**Description of the task:** When a picture appears among the records, leave it out, and copy all else exactly.

___ Entries supplied ___

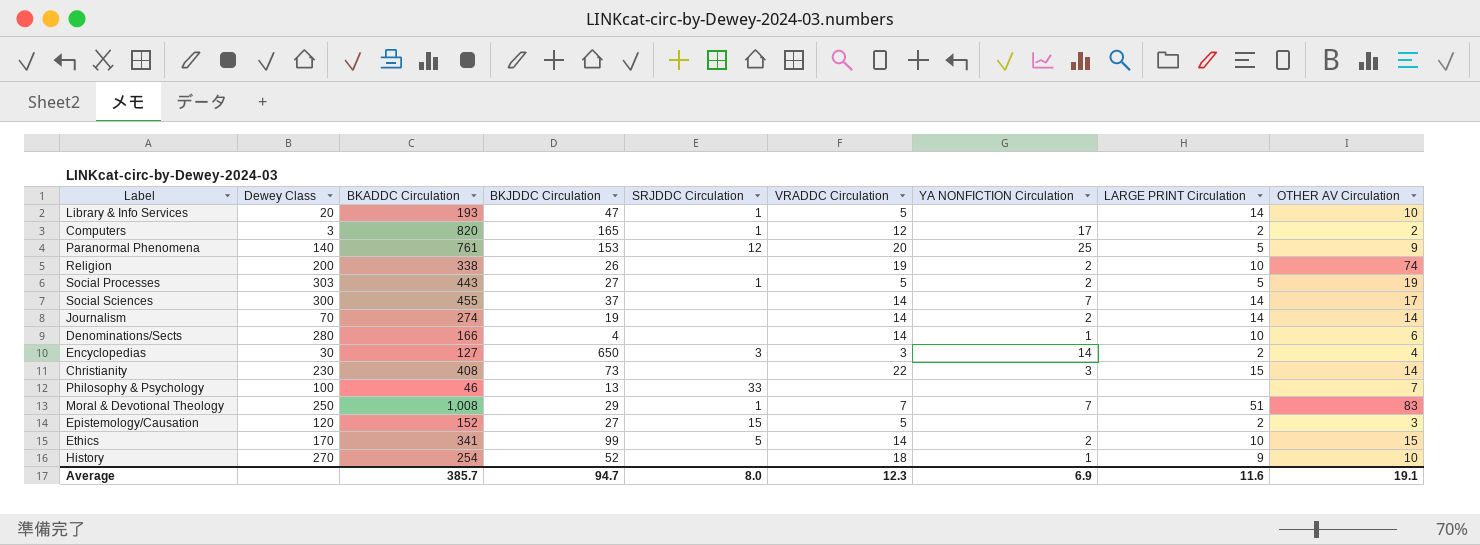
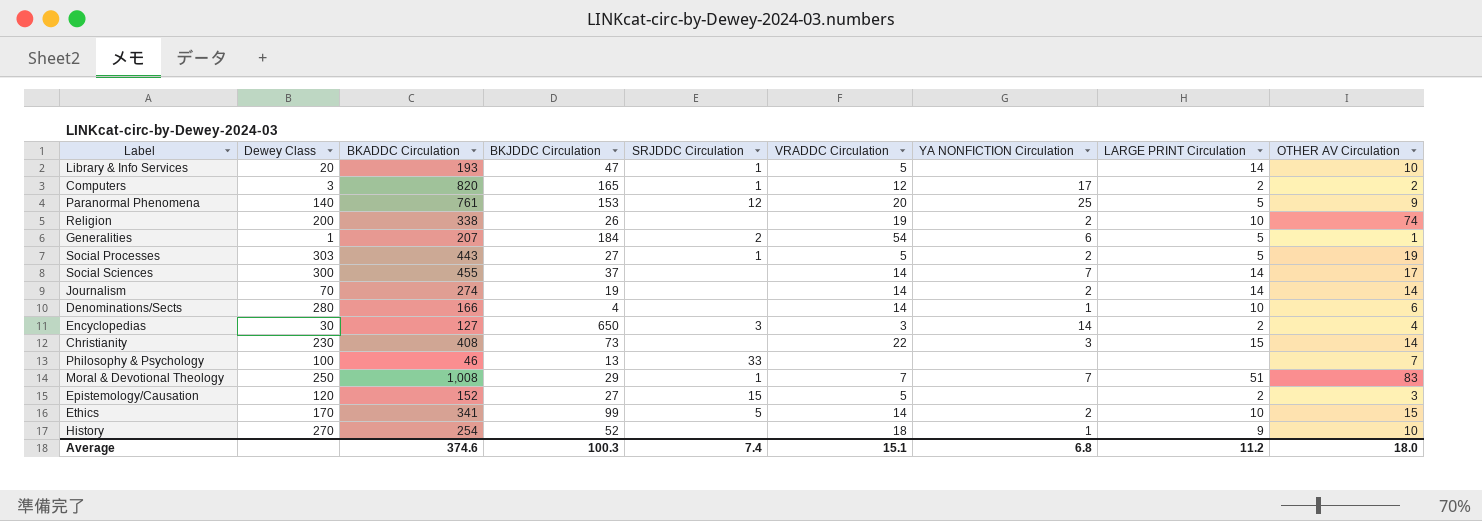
row Generalities: none -> 1 | 207 | 184 | 2 | 54 | 6 | 5 | 1
Average | BKADDC Circulation: 385.7 -> 374.6
Average | BKJDDC Circulation: 94.7 -> 100.3
Average | SRJDDC Circulation: 8.0 -> 7.4
Average | VRADDC Circulation: 12.3 -> 15.1
Average | YA NONFICTION Circulation: 6.9 -> 6.8
Average | LARGE PRINT Circulation: 11.6 -> 11.2
Average | OTHER AV Circulation: 19.1 -> 18.0

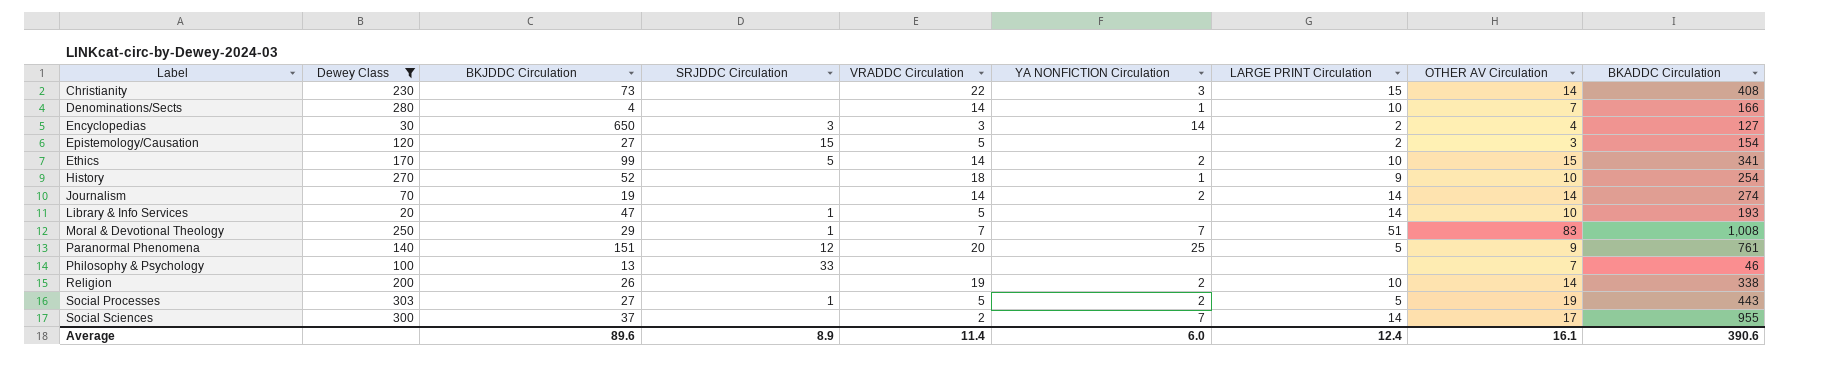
filter: none -> Dewey Class >= 20
row order: none -> Label ascending
column BKADDC Circulation | position: 3 -> 9
Denominations/Sects | OTHER AV Circulation: 6 -> 7
Epistemology/Causation | BKADDC Circulation: 152 -> 154
Paranormal Phenomena | BKJDDC Circulation: 153 -> 151
Religion | OTHER AV Circulation: 74 -> 14
Social Sciences | VRADDC Circulation: 14 -> 2
Social Sciences | BKADDC Circulation: 455 -> 955
Average | BKJDDC Circulation: 100.3 -> 89.6
Average | SRJDDC Circulation: 7.4 -> 8.9
Average | VRADDC Circulation: 15.1 -> 11.4
Average | YA NONFICTION Circulation: 6.8 -> 6.0
Average | LARGE PRINT Circulation: 11.2 -> 12.4
Average | OTHER AV Circulation: 18.0 -> 16.1
Average | BKADDC Circulation: 374.6 -> 390.6

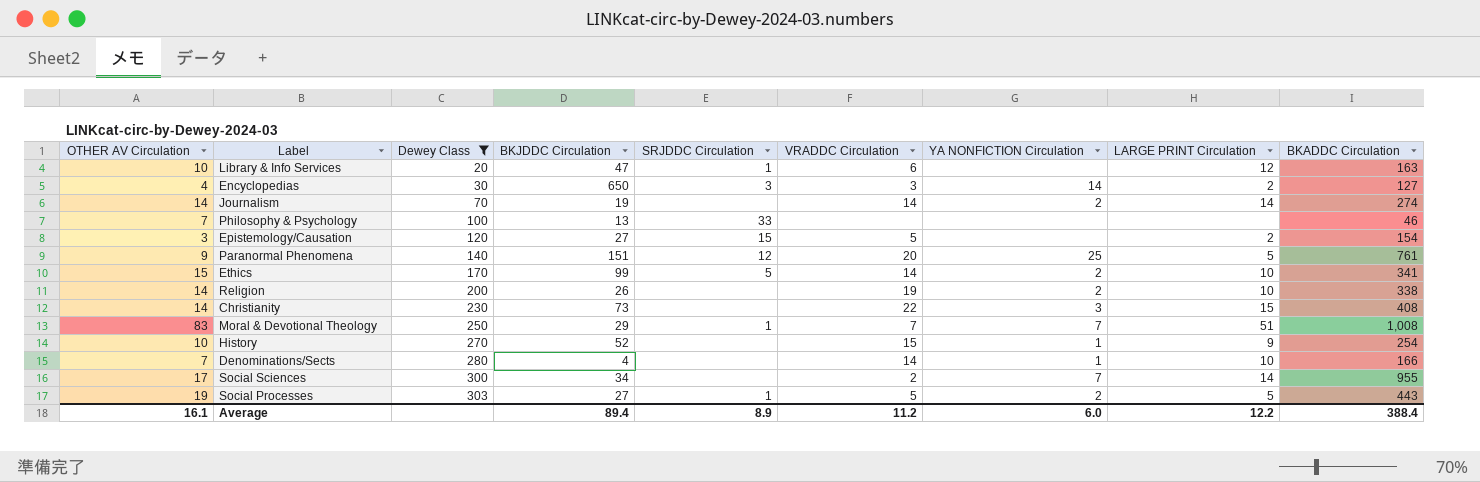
row order: Label ascending -> Dewey Class ascending
column OTHER AV Circulation | position: 8 -> 1
Library & Info Services | VRADDC Circulation: 5 -> 6
Library & Info Services | LARGE PRINT Circulation: 14 -> 12
Library & Info Services | BKADDC Circulation: 193 -> 163
History | VRADDC Circulation: 18 -> 15
Social Sciences | BKJDDC Circulation: 37 -> 34
Average | BKJDDC Circulation: 89.6 -> 89.4
Average | VRADDC Circulation: 11.4 -> 11.2
Average | LARGE PRINT Circulation: 12.4 -> 12.2
Average | BKADDC Circulation: 390.6 -> 388.4

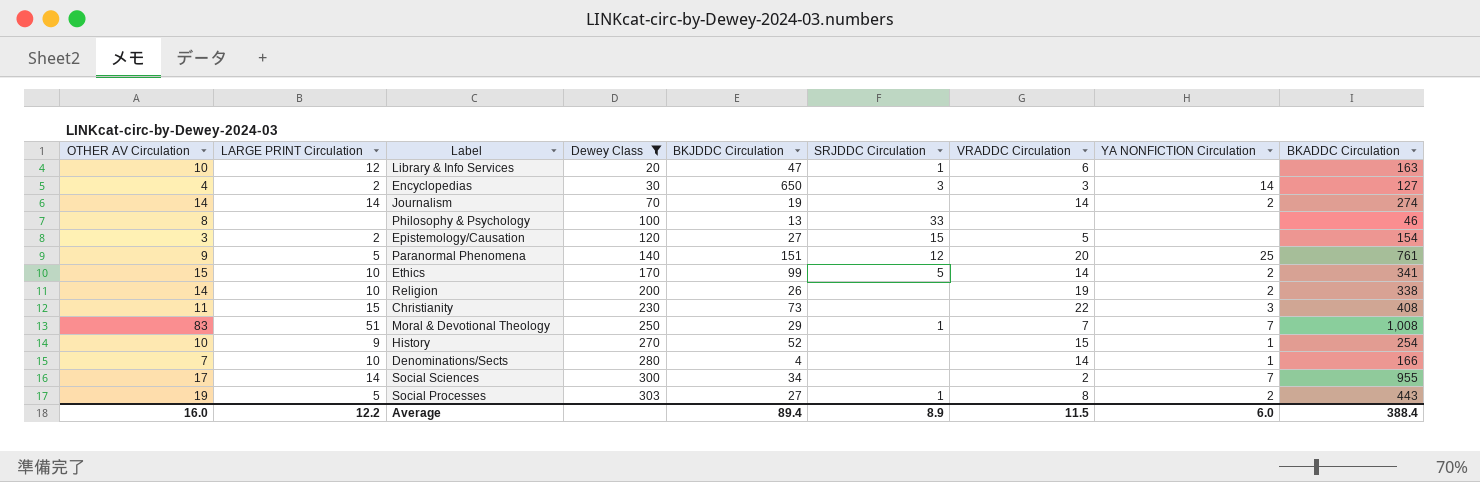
column LARGE PRINT Circulation | position: 8 -> 2
Philosophy & Psychology | OTHER AV Circulation: 7 -> 8
Christianity | OTHER AV Circulation: 14 -> 11
Social Processes | VRADDC Circulation: 5 -> 8
Average | OTHER AV Circulation: 16.1 -> 16.0
Average | VRADDC Circulation: 11.2 -> 11.5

___

**Answer to this exercise:**
row Generalities: none -> 1 | 207 | 184 | 2 | 54 | 6 | 5 | 1
Average | BKADDC Circulation: 385.7 -> 374.6
Average | BKJDDC Circulation: 94.7 -> 100.3
Average | SRJDDC Circulation: 8.0 -> 7.4
Average | VRADDC Circulation: 12.3 -> 15.1
Average | YA NONFICTION Circulation: 6.9 -> 6.8
Average | LARGE PRINT Circulation: 11.6 -> 11.2
Average | OTHER AV Circulation: 19.1 -> 18.0

filter: none -> Dewey Class >= 20
row order: none -> Label ascending
column BKADDC Circulation | position: 3 -> 9
Denominations/Sects | OTHER AV Circulation: 6 -> 7
Epistemology/Causation | BKADDC Circulation: 152 -> 154
Paranormal Phenomena | BKJDDC Circulation: 153 -> 151
Religion | OTHER AV Circulation: 74 -> 14
Social Sciences | VRADDC Circulation: 14 -> 2
Social Sciences | BKADDC Circulation: 455 -> 955
Average | BKJDDC Circulation: 100.3 -> 89.6
Average | SRJDDC Circulation: 7.4 -> 8.9
Average | VRADDC Circulation: 15.1 -> 11.4
Average | YA NONFICTION Circulation: 6.8 -> 6.0
Average | LARGE PRINT Circulation: 11.2 -> 12.4
Average | OTHER AV Circulation: 18.0 -> 16.1
Average | BKADDC Circulation: 374.6 -> 390.6

row order: Label ascending -> Dewey Class ascending
column OTHER AV Circulation | position: 8 -> 1
Library & Info Services | VRADDC Circulation: 5 -> 6
Library & Info Services | LARGE PRINT Circulation: 14 -> 12
Library & Info Services | BKADDC Circulation: 193 -> 163
History | VRADDC Circulation: 18 -> 15
Social Sciences | BKJDDC Circulation: 37 -> 34
Average | BKJDDC Circulation: 89.6 -> 89.4
Average | VRADDC Circulation: 11.4 -> 11.2
Average | LARGE PRINT Circulation: 12.4 -> 12.2
Average | BKADDC Circulation: 390.6 -> 388.4

column LARGE PRINT Circulation | position: 8 -> 2
Philosophy & Psychology | OTHER AV Circulation: 7 -> 8
Christianity | OTHER AV Circulation: 14 -> 11
Social Processes | VRADDC Circulation: 5 -> 8
Average | OTHER AV Circulation: 16.1 -> 16.0
Average | VRADDC Circulation: 11.2 -> 11.5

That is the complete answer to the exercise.